Commentaire de l’épître aux Romains, ch. 8, v. 23
De la sorte, on peut voir la témérité (pour ne pas dire l’erreur) de ceux qui auraient la présomption de mettre les autres saints à égalité avec les apôtres du point de vue de la grâce et de la gloire.
Commentaire de l’épître aux Ephésiens, ch. 1, v. 8
Mais, le Docteur commun explique cette primauté des Apôtres manière très claire :
Dieu donne à chacun la grâce en fonction de la mission à laquelle il le destine, comme par exemple, il a donné à l’humanité du Christ la grâce la plus excellente possible, puisqu’il l’a destinée à être assumée dans l’unité d’une personne divine. Après le Christ, c’est la sainte Vierge Marie qui a eu la plus grande plénitude de grâce, puisqu’elle a été destinée à être la Mère de Dieu.

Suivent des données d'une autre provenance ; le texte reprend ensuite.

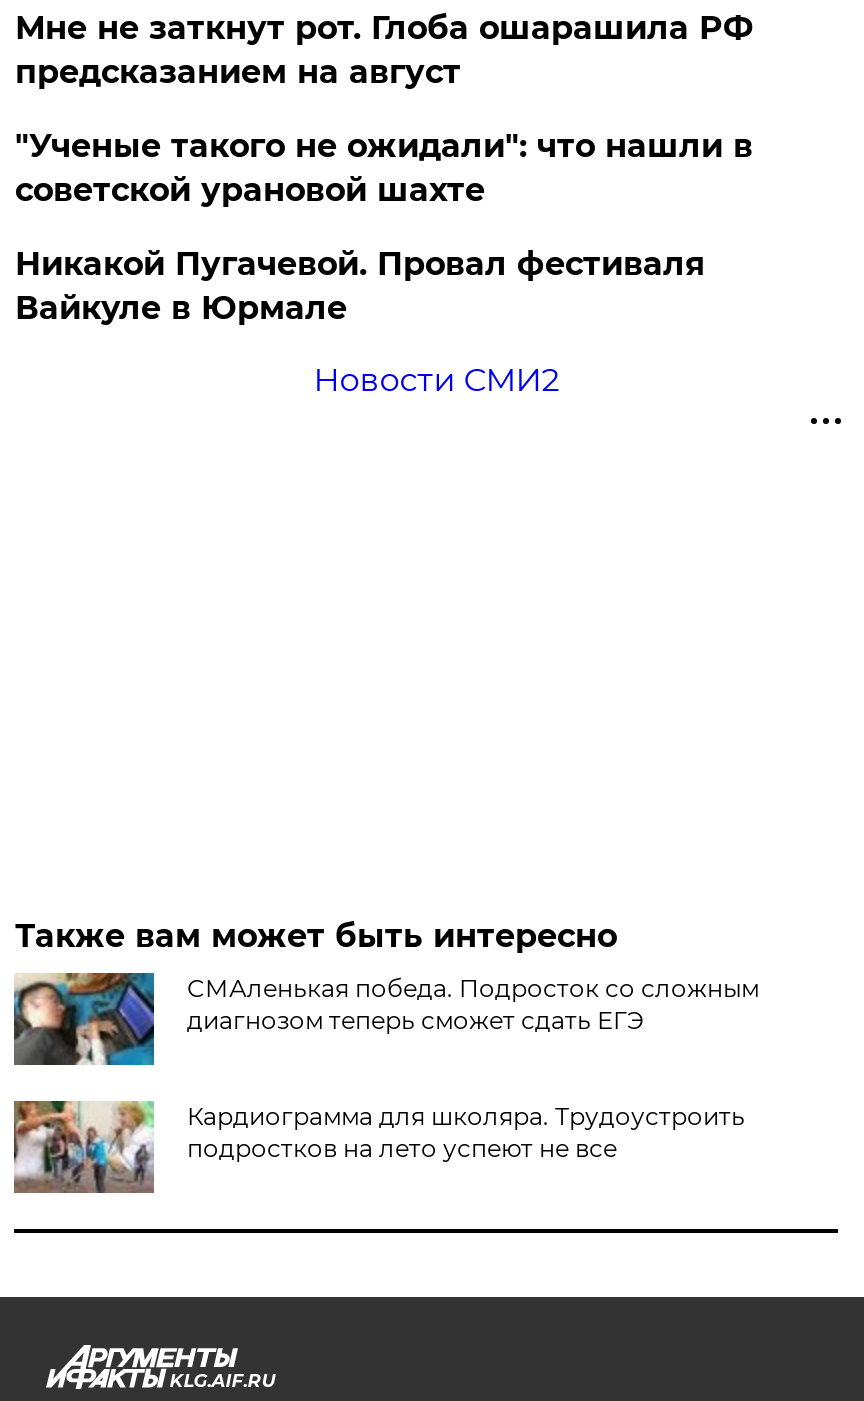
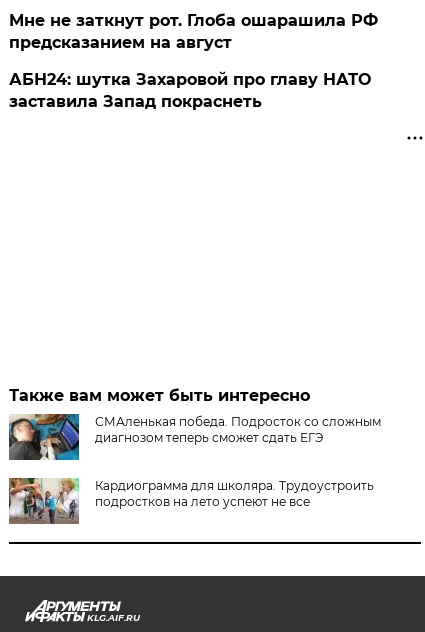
- "Ученые такого не ожидали": что нашли в
- советской урановой шахте
- Никакой Пугачевой. Провал фестиваля
- Вайкуле в Юрмале
- Новости СМИ2
+ АБН24: шутка Захаровой про главу НАТО
+ заставила Запад покраснеть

Parmi les autres saints, ce sont les apôtres qui furent destinés à la dignité la plus grande, car ils ont reçu immédiatement du Christ les moyens du salut pour transmettre aux autres hommes, de sorte qu’à travers eux c’était l’Église qui en quelque sorte était fondée…
Commentaire de l’épître aux Romains, ch. 8, v. 23
Si le rôle de S. Joseph concerne le mystère de l’Incarnation et la garde du Sauveur dans sa vie cachée, celle des apôtres découle du mystère de la Rédemption et de son application aux âmes par l’intermédiaire de l’Église dont ils sont les fondements.
Saint Joseph, patron de l’Église Universelle
Mais alors, pourquoi le pape Pie IX a‑t-il nommé S. Joseph, patron de l’Église universelle ? Si S. Joseph est grand par sa relation avec le mystère de l’Incarnation, quelle peut être sa mission par rapport à l’Église qui applique les fruits de la Rédemption aux âmes ?
En réalité, la mission de S. Joseph par rapport à l’Église est similaire à celle qui était la sienne par rapport à Jésus durant sa vie cachée :
- C’est lui qui veille à ce que les âmes engendrées par la grâce baptismale trouvent toujours l’aliment et l’éducation pour leur vie surnaturelle.
- C’est lui qui protège l’Église, Jésus-Christ répandu et communiqué, dans ses tribulations.
- C’est lui qui cache le mystère de l’Église qui ne sera pleinement révélé qu’à la mort du dernier élu lorsque le Seigneur apparaîtra en pleine lumière comme Juge.